Y cuando me disponía a ofrecerles el fruto del juego de esa mañana, ocurrió. Más veloz aún que mi manotazo inicial, la lagartija salió corriendo a toda velocidad hacia el lado opuesto del jardín. Es obvio decir que a pesar de mi desesperada búsqueda no conseguí encontrarla. A saber dónde se habría metido la muy ladina.

Cuando encontré la mirada de mis pequeñas me quedé paralizada. Tenían una medio sonrisa burlona, verdaderamente impactante. No se retorcían de risa panza arriba porque eso sale sólo en la televisión que, por cierto, a veces vemos en el salón. “Mamá no busques más, te ha engañado, se ha hecho la muerta, y ahora seguirá tomando el sol en otra piedra, tan campante”.

Me lo tomé mal. Me sobrevino una especie de depresión, y huí a refugiarme entre los geranios. ¿Estaré perdiendo facultades? Y estas pizcas con ojos…, ¿se puede tolerar? Me tumbé bien enroscada en mí misma esperando a que se me pasara y tragándome los maullidos lastimeros que estaba a punto de emitir.

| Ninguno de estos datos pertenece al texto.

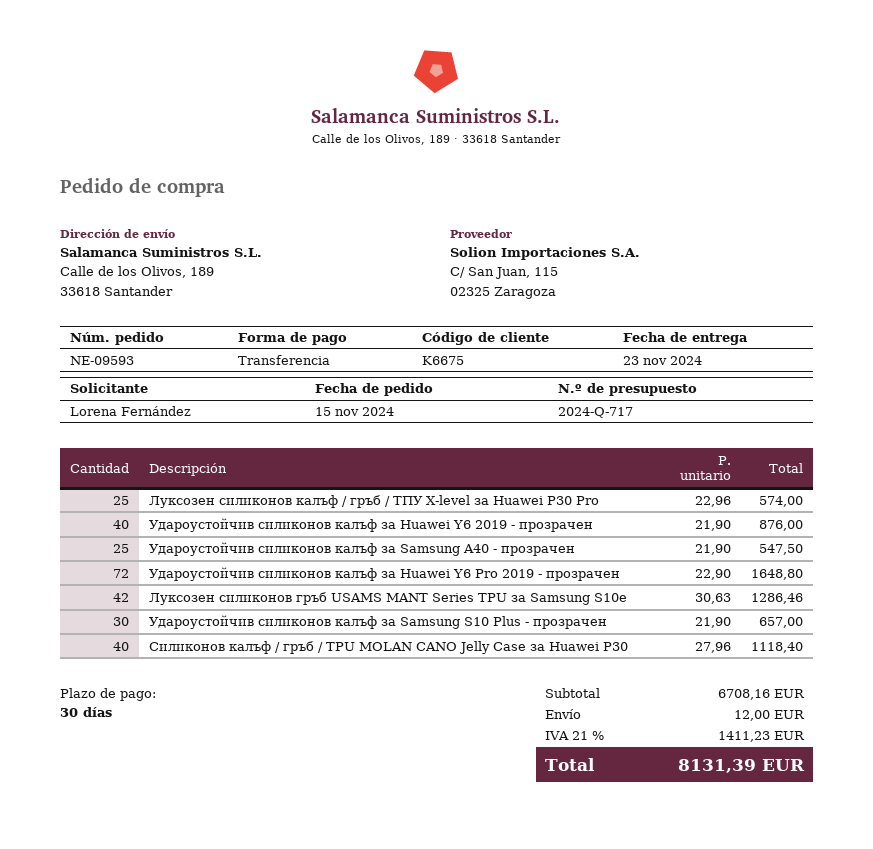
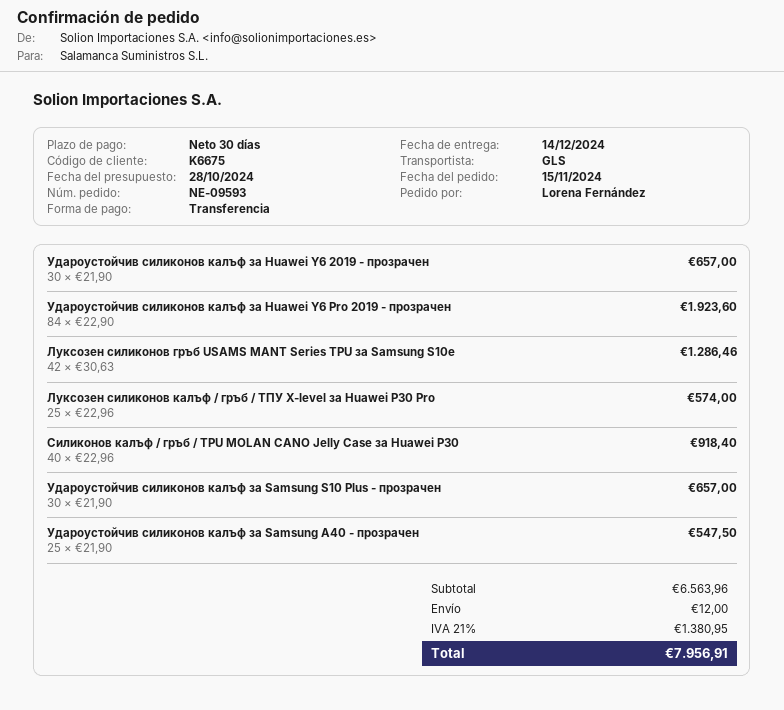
delivery date: 2024-11-23 -> 2024-12-14
Удароустойчив силиконов калъф за Huawei Y6 2019 - прозрачен: 40 x 21.90 = 876.00 -> 30 x 21.90 = 657.00
Удароустойчив силиконов калъф за Huawei Y6 Pro 2019 - прозрачен: 72 x 22.90 = 1648.80 -> 84 x 22.90 = 1923.60
Силиконов калъф / гръб / TPU MOLAN CANO Jelly Case за Huawei P30: 40 x 27.96 = 1118.40 -> 40 x 22.96 = 918.40
subtotal: 6708.16 -> 6563.96
tax: 21% = 1411.23 -> 21% = 1380.95
total: 8131.39 -> 7956.91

Al cabo de unos pocos minutos ví cómo se acercaban. Sus ojos miraban diferente, y traían una pelota de tenis abandonada al pie de la acacia desde hace tiempo. “Venga mamá, no te preocupes, esto pasa en las mejores familias, es que son muy listillas; vamos a jugar las tres un rato y verás cómo se te pasa enseguida”. Me vine arriba de inmediato. Más aún cuando se pegaron como lapas a mi tripa y me empezaron a dar lametazos y a brincar a mi alrededor.

Por si no me hubiera dado cuenta antes, el episodio de la dichosa lagartija vino a confirmarme que hasta para ser gata hay que tener suerte. Suerte de estar donde estoy, rodeada de mis seres vivos más queridos. Y con estas reflexiones me asaltó la pesadumbre de acordarme de ver, cuando estoy fuera, a tantos y tantos colegas de cuatro patas abandonados a su suerte, famélicos, enfermos, maltratados porque no se tiene conciencia ni educación. A ver, señoras y señores de la raza humana, si arreglan esto de una vez, o nosotras, incluidas las lagartijas, tendremos que tomar cartas en el asunto.